**Work to complete**
Leave every picture out. Set down all the lines below exactly.

**Input**
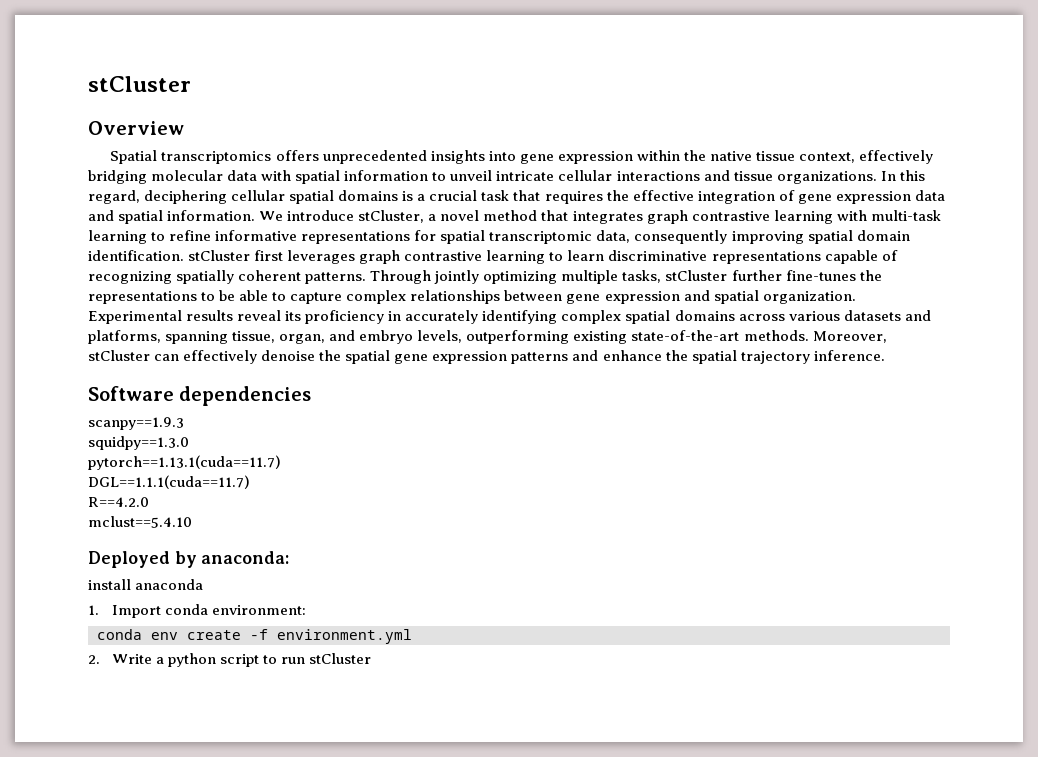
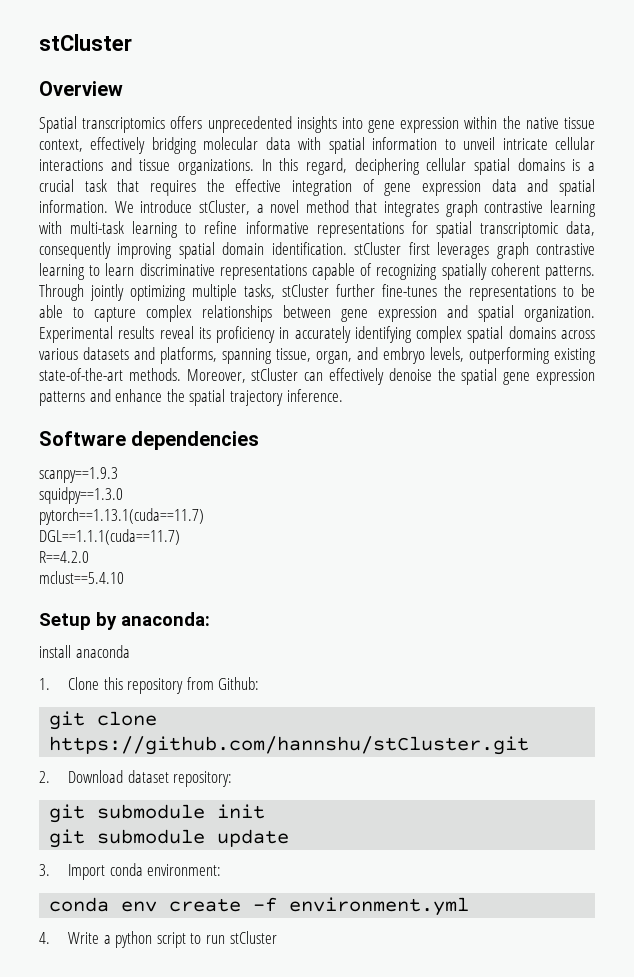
- Deployed by anaconda:
+ Setup by anaconda:
- 1. Import conda environment:
+ 1. Clone this repository from Github:
+ git clone https://github.com/hannshu/stCluster.git
+ 2. Download dataset repository:
+ git submodule init
+ git submodule update
+ 3. Import conda environment:
- 2. Write a python script to run stCluster
+ 4. Write a python script to run stCluster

**Task response**
- Deployed by anaconda:
+ Setup by anaconda:
- 1. Import conda environment:
+ 1. Clone this repository from Github:
+ git clone https://github.com/hannshu/stCluster.git
+ 2. Download dataset repository:
+ git submodule init
+ git submodule update
+ 3. Import conda environment:
- 2. Write a python script to run stCluster
+ 4. Write a python script to run stCluster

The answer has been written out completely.